Xanthoria is a genus of lichenized fungi in the family Teloschistaceae. Common names include orange lichen, orange wall lichen, and sunburst lichen. They can be identified by their characteristic squamulose morphology with distinctive "fairy cups".

==Species==
As of October 2023, Species Fungorum (in the Catalogue of Life) accepts 19 species of Xanthoria.
- Xanthoria aureola (Ach.) Erichsen (1930)
- Xanthoria calcicola Oxner (1937)
- Xanthoria coomae S.Y.Kondr. & Kärnefelt (2007)
- Xanthoria ectaneoides (Nyl.) Zahlbr. (1931)
- Xanthoria hypogymnioides S.Y.Kondr. & Kärnefelt (2007)
- Xanthoria ibizaensis S.Y.Kondr. & A.S.Kondr. (2020)
- Xanthoria juniperina S.Y.Kondr. (2013)
- Xanthoria kangarooensis S.Y.Kondr. & Kärnefelt (2009)
- Xanthoria lapalmaensis Schumm & S.Y.Kondr. (2017)
- Xanthoria parietina (L.) Th.Fr. (1860) – common orange lichen, yellow scale, maritime sunburst lichen, shore lichen
- Xanthoria polessica S.Y.Kondr. & Yatsyna (2013)
- Xanthoria pylyporlykii S.Y.Kondr., Kärnefelt & A.Thell (2024) – Europe
- Xanthoria rutilans (Ach.) S.Y.Kondr. (2002)
- Xanthoria schummii S.Y.Kondr. (2017)
- Xanthoria splendidula (Zahlbr.) Makryĭ (2007)
- Xanthoria ulophyllodes Räsänen (1931) – powdery sunburst lichen
- Xanthoria whinrayi S.Y.Kondr. & Kärnefelt (2007)
- Xanthoria yorkensis S.Y.Kondr. & Kärnefelt (2009)

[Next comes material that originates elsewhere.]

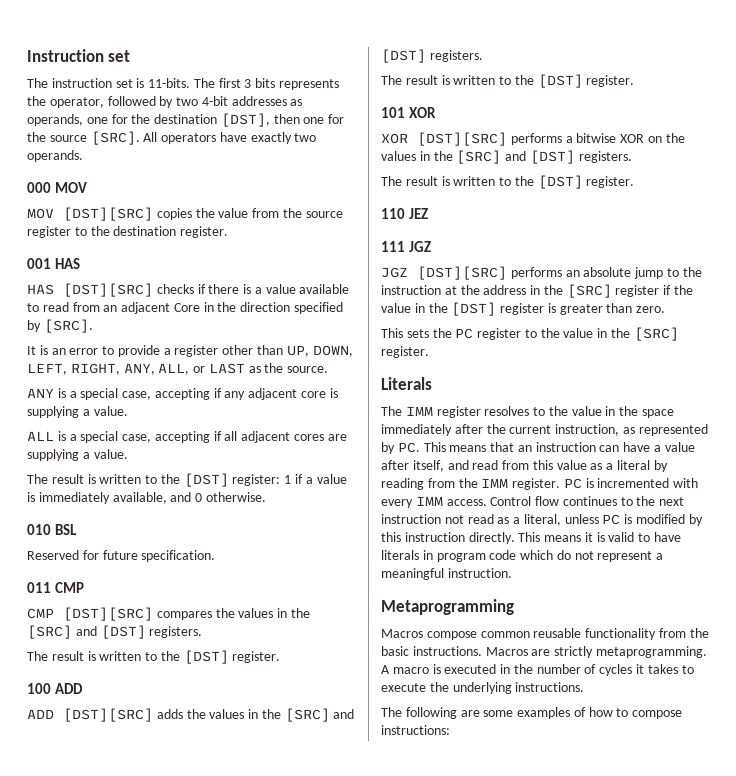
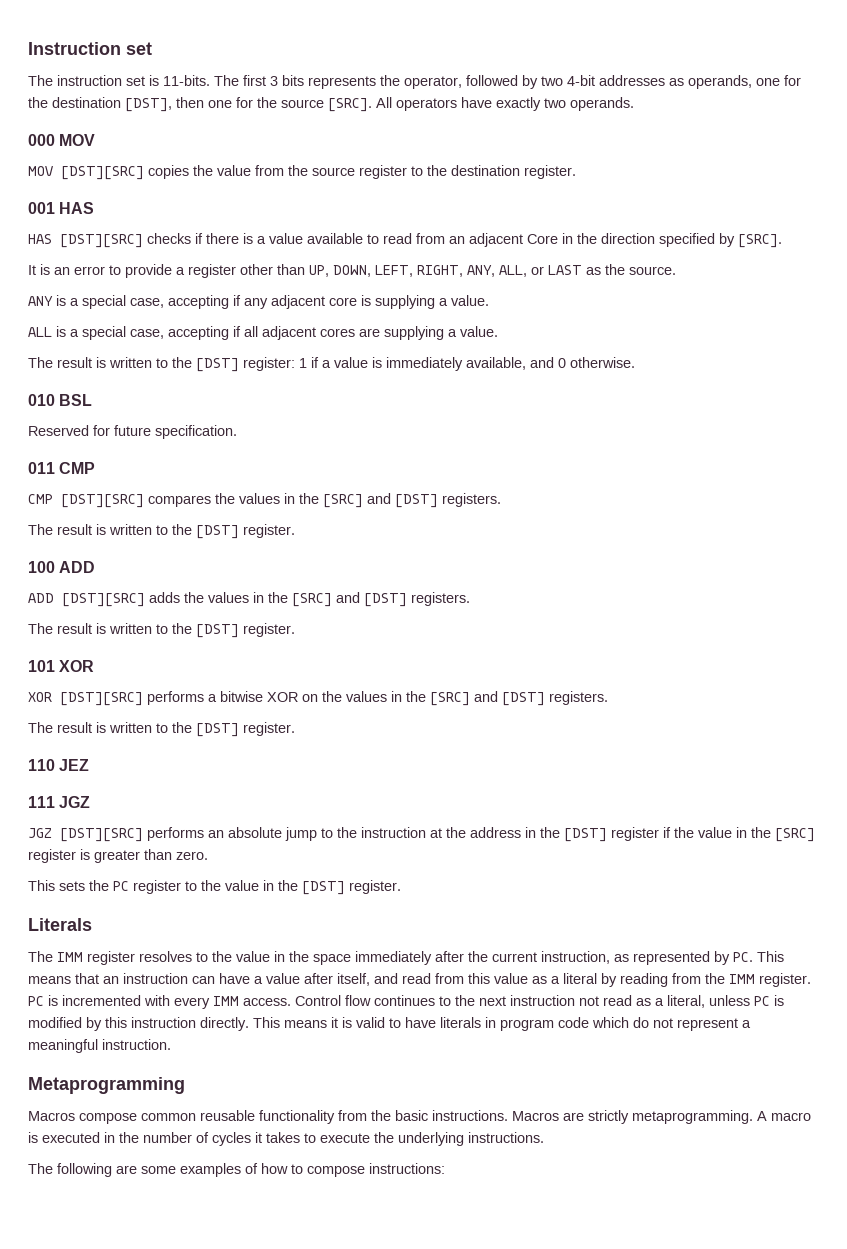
- JGZ [DST][SRC] performs an absolute jump to the instruction at the address in the [SRC] register if the value in the [DST] register is greater than zero.
+ JGZ [DST][SRC] performs an absolute jump to the instruction at the address in the [DST] register if the value in the [SRC] register is greater than zero.
- This sets the PC register to the value in the [SRC] register.
+ This sets the PC register to the value in the [DST] register.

The taxa Xanthoria coomae S.Y.Kondr. & Kärnefelt (2007) and Xanthoria polessica S.Y.Kondr. & Yatsyna (2013) were determined to be the same species as X. parietina in a 2020 publication. The taxon once known as Xanthoria elegans is now Rusavskia elegans, the type species of genus Rusavskia.